ドラマ「集団左遷」に思う―テーマ設定に無理がないか?―Ⅰ

TBSの日曜9時のドラマ「集団左遷」の初回を観た。

福山雅治を主演に迎えて、ドラマのTBSとしては、だいぶ前から番宣に余念がなく、高視聴率の確保に力を入れていたようだ。

 

 

「集団左遷」といえば、柴田恭兵主演、1994年公開の東映映画を思い出す。

私はあいにく封切で鑑賞することはできなかったのだが、3,4年後テレビで放映された際に初めて観て結構印象に残った映画だった。

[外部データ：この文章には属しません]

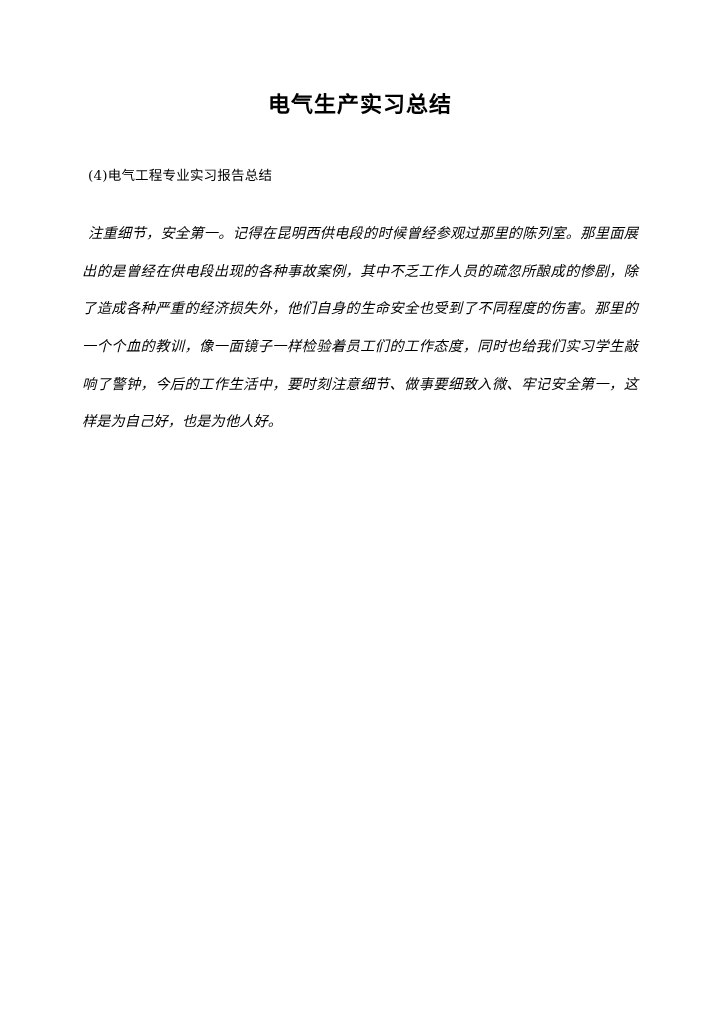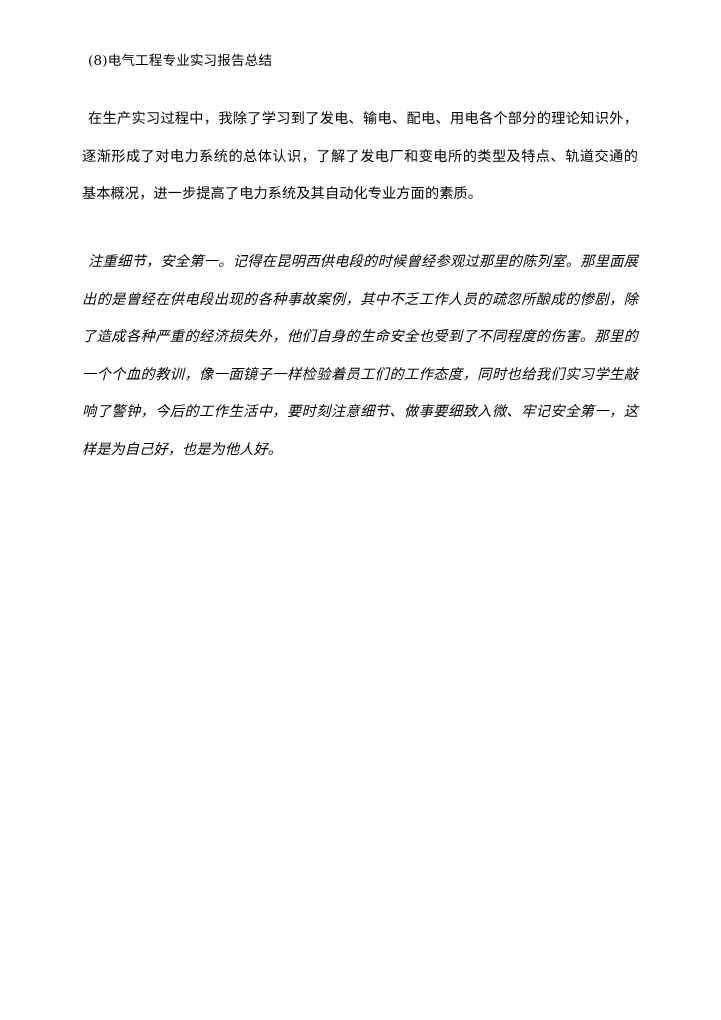--- a/index.html
+++ b/index.html
@@ -78,25 +78,25 @@
   .para-1 { margin-bottom: 34px; }
   .para-2 { margin-bottom: 34px; }
 </style>
 </head>
 <body>
 
 <div class="page">
 
   <div class="doc-body">
 
+    <h1 class="doc-title">电气生产实习总结</h1>
 
     <div class="subtitle-block">
-      <p class="subtitle">(8)电气工程专业实习报告总结</p>
+      <p class="subtitle">(4)电气工程专业实习报告总结</p>
     </div>
 
     <div class="para-block">
-      <p class="para para-1">在生产实习过程中，我除了学习到了发电、输电、配电、用电各个部分的理论知识外，逐渐形成了对电力系统的总体认识，了解了发电厂和变电所的类型及特点、轨道交通的基本概况，进一步提高了电力系统及其自动化专业方面的素质。</p>
       <p class="para para-3">注重细节，安全第一。记得在昆明西供电段的时候曾经参观过那里的陈列室。那里面展出的是曾经在供电段出现的各种事故案例，其中不乏工作人员的疏忽所酿成的惨剧，除了造成各种严重的经济损失外，他们自身的生命安全也受到了不同程度的伤害。那里的一个个血的教训，像一面镜子一样检验着员工们的工作态度，同时也给我们实习学生敲响了警钟，今后的工作生活中，要时刻注意细节、做事要细致入微、牢记安全第一，这样是为自己好，也是为他人好。</p>
     </div>
 
   </div>
 
 </div>
 
 </body></html>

その年、セミナーの講師を引き受けたとき、講義の中で映画の内容を引き合いにしていろいろしゃべったことを覚えている。

 

確か、バブル崩壊後、集団で左遷(結果的にはリストラ)されそうになった住宅販売会社の社員たちが、会社の方針に抵抗して頑張る、といったストーリーだったと記憶している。

内容的には、弱者がハンディを背負った状況から頑張って逆転の構図までもって行くという、感動的なものだったが、私がセミナーで引き合いに出したのはそれとは別の場面だった。

 

この映画では、先般亡くなった津川雅彦がヒール役、つまり嫌な上司を演じていた。

当時の彼のキャラクターにはぴったりで、あくの強い強引な性格の上司役にみごとにはまっていた。

営業畑で数々の修羅場をくぐってきました的なキャラクターで、金や女にはだらしないところもあるし、仕事では少々汚いこともやるが結果だけは出す、みたいな役どころだった。

 

その彼が、柴田恭兵演じる部下を、自分の愛人のマンションに呼びつけて

「きれいごと言ってても仕方ないんだよ。どんな手を使ってでも結果を出すんだよ。」

みたいな言葉で叱咤(激励ではなかった・・)する場面があった。

時代背景もあって、会社のためなら個人の都合など少々犠牲になっても全く構わない、といった価値観が当たり前のような描き方だった。